Osteoarthritis is the result of the progressive wear of the articular cartilage. When the cartilage is gone, the bone surfaces rub directly against each other causing pain and stiffness.
The shoulder is less frequently affected by osteoarthritis than the hip or knee, because it does not support the body weight.
Osteoarthritis of the shoulder is, however, not exceptional, especially after the age of 60. It is more common in women than in men, the two shoulders are often affected to varying degrees.
At first the pain occurs during movement. It then becomes almost constant, keeping the patient awake at night and feeling very uncomfortable when lying on the affected side.
The diagnosis is easily made on X-rays. Cortisone injections, hyaluronic acid and medical treatment may help relieve pain at an early stage.
What is a shoulder prosthesis ?
Shoulder prostheses have existed for over 30 years. The principle is the same as for hip prostheses.
There are different types of shoulder prostheses:
Anatomical total prostheses reproduce the original shape of the anatomical articular surfaces:
– On the humeral side by a convex metal component,
– On the scapular side by a concave polyethylene component.
The components may either be impacted by force or sealed with surgical cement into the bone.
These prostheses are indicated in shoulders with good bone stock and no rotator cuff tendon rupture.
Reverse total prostheses transform normal anatomy
– On the humeral side by a concave polyethylene component
– On the scapular side by a convex metallic component
Reversed prostheses are indicated in shoulders with rotator cuff tendons ruptures or deficiency.
The specific risks of this surgery are the same as for hip prostheses:
– Material intolerance or infection.
– Wear and loosening of the prosthesis in the long term.
What is needed before surgery?
– X-Rays and a CT scan of the shoulder are needed to establish a treatment plan.
– Pre-anaesthetic assessment.
– Any infection must be completely treated before the insertion of the prosthesis. A preoperative check is done and includes urine tests, dental X-Rays and blood tests.
The procedure is performed under general anaesthesia. Postoperatively a simple sling or a cushion protects the shoulder. The drain is removed after one or two days.

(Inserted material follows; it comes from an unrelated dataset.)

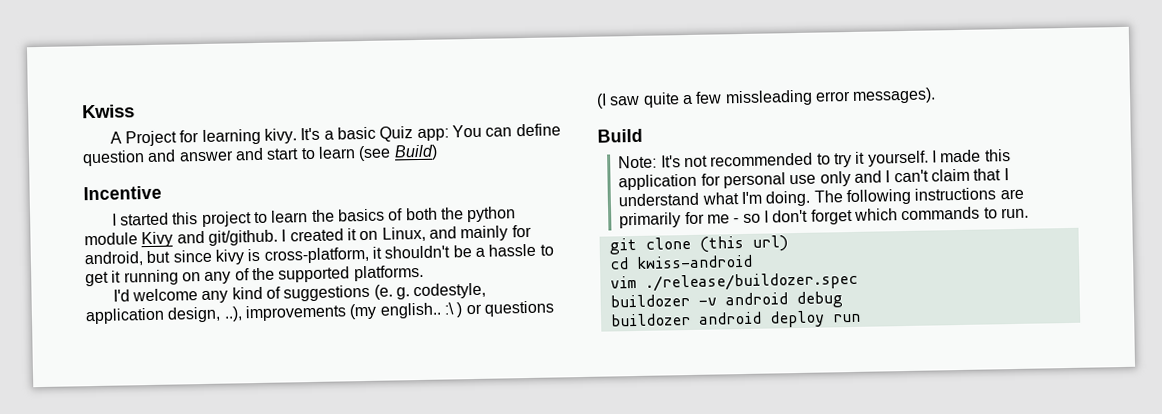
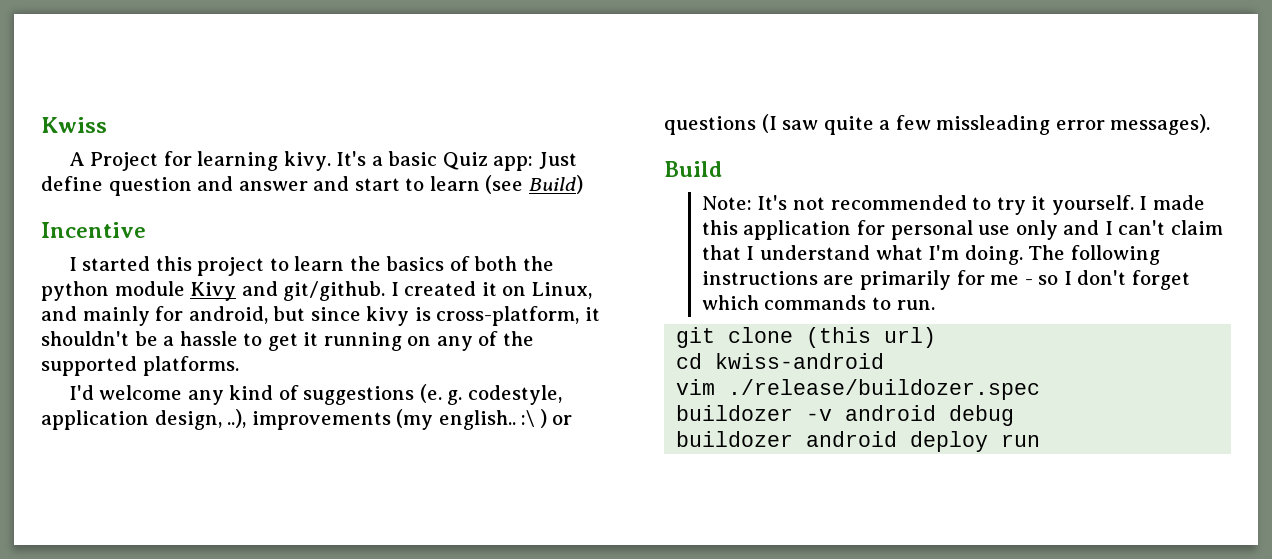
[452,124,513,138] You can -> [538,152,577,169] Just

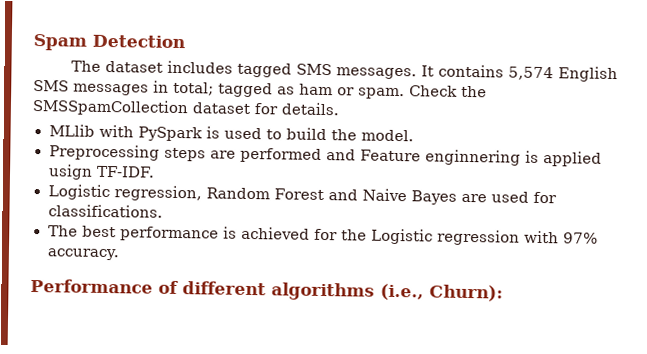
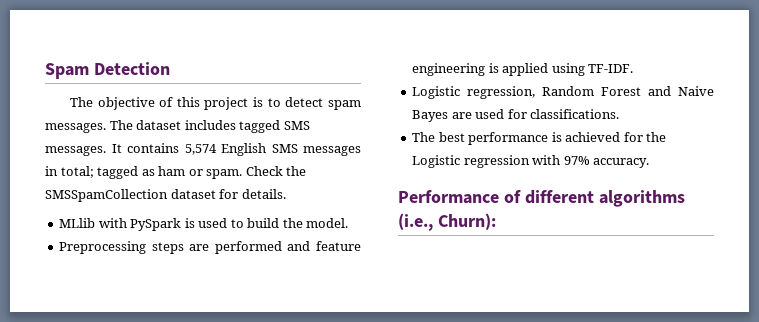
(101, 66) none -> [97,97,362,110] [45,120,133,133] objective of this project is to detect spam messages. The
[359,149,521,166] Feature enginnering -> [315,241,361,251] [412,63,486,76] feature engineering
[47,164,93,180] usign -> [551,63,585,76] using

The hospitalization lasts a few days.
The fixation of the prosthesis is optimal at the time of surgery, so rehabilitation may be started immediately.
What is the postoperative rehabilitation protocol?
Postoperative rehabilitation is usually started during hospitalization.
Its purpose is to maintain the mobility of the shoulder while protecting the repair of tendons and ligaments around the prosthesis.
It is adapted to each case but the general pattern is in three phases:
– During the first 3 weeks, the mobilization of the shoulder is only passive, that is to say by the physiotherapist. Pulley-assisted exercises should be avoided.
Elbow, wrist and fingers should be moved and used as much as possible.
– Between the 3rd and 6th weeks, the physiotherapist will show you how to contract the muscles without causing movement: this is called isometric contraction.
The physiotherapist will also show you how to move your shoulder by yourself : this is called active assisted rehabilitation.
– After the sixth week, normal activity may be resumed.
Rehabilitation usually lasts 3 to 6 months, it must be gradual and painless.
What are the results?
The results depend on the initial state of the muscles, ligaments and bones .
Statistically 80% of patients regain a painless shoulder, but the mobility and strength are highly dependent on the initial condition.
– Osteoarthritis of the shoulder is debilitating because it compromises the function of the upper extremity.
– If conservative treatment is inadequate, the only effective treatment is a shoulder prosthesis .
– Mobility may be recovered according to the initial state of the muscles prior to surgery.
– Pain relief is almost constant after 3-6 months.
An informed consent form will be given before surgery. We hope to inform you as objectively as possible of the principles of intervention, but also of the risk of complications.